Em recentes decisões (como o REsp 2.191.718/SP e o REsp 2.215.584/SP), o STJ consolidou a obrigatoriedade da cobertura de musicoterapia e ainda, através do informativo de jurisprudência 856 do STJ, a cobertura de terapias prescritas deve ser para outras condições além de TEA, e que a negativa dessas terapias, incluindo a musicoterapia, afronta os princípios da dignidade da pessoa humana e da boa-fé contratual.
Negar a musicoterapia sob alegação de ausência de previsão normativa ou de profissional não reconhecido fere a função social do contrato e coloca o consumidor em desvantagem excessiva, conforme o art. 51, IV, do CDC.
6. Conclusão
A musicoterapia é um tratamento de saúde reconhecido, regulamentado e de cobertura obrigatória quando houver prescrição médica para diversas condições do paciente e não só TEA.

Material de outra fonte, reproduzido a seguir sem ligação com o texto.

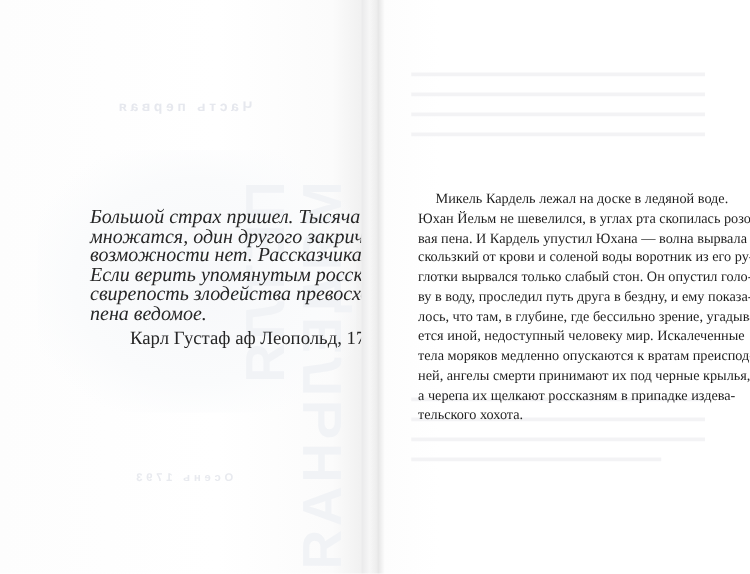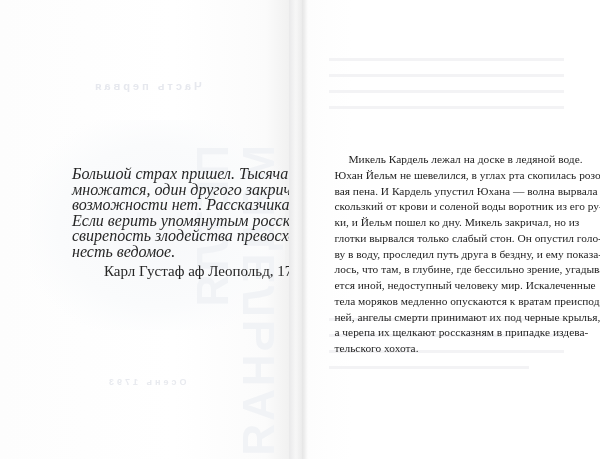--- a/index.html
+++ b/index.html
@@ -168,7 +168,6 @@
       <span class="body-line">Юхан Йельм не шевелился, в углах рта скопилась розо-</span>
       <span class="body-line">вая пена. И Кардель  упустил Юхана — волна вырвала</span>
       <span class="body-line">скользкий от крови и соленой воды воротник из его ру-</span>
-      <span class="body-line">ки, и Йельм пошел ко дну. Микель закричал, но из</span>
       <span class="body-line">глотки вырвался только слабый стон. Он опустил голо-</span>
       <span class="body-line">ву в воду, проследил путь друга в бездну, и ему показа-</span>
       <span class="body-line">лось, что там, в глубине, где бессильно зрение, угадыва-</span>

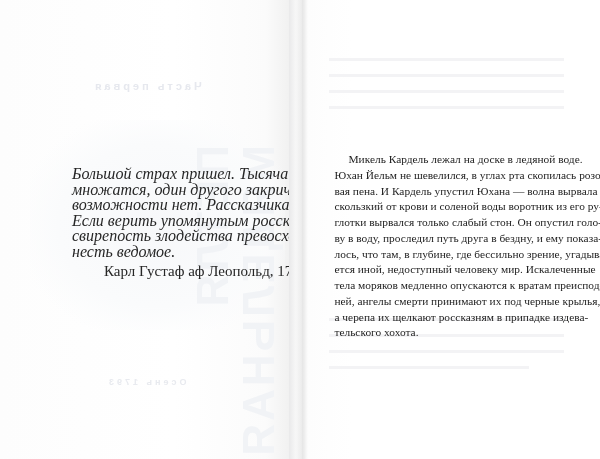--- a/index.html
+++ b/index.html
@@ -148,7 +148,7 @@
       <span class="epigraph-line">возможности нет. Рассказчикам несть числа,</span>
       <span class="epigraph-line">Если верить упомянутым россказням,</span>
       <span class="epigraph-line">свирепость злодейства превосходит все, доселе</span>
-      <span class="epigraph-line">несть ведомое.</span>
+      <span class="epigraph-line">пена ведомое.</span>
     </div>
     <div class="attribution">Карл Густаф аф Леопольд, 1793</div>
   </div>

A lei 14.842/24 consolidou seu status profissional, e a inclusão no rol da ANS confirma sua eficácia e legitimidade terapêutica.
Negar o custeio com base em uma portaria desatualizada de 1997 é ato abusivo, ilegal e discriminatório contra pacientes que dependem desse cuidado para evoluir física e cognitivamente.
A música desperta conexões no cérebro - Mas também desperta direitos.
E garantir esse direito é garantir dignidade, tratamento e vida.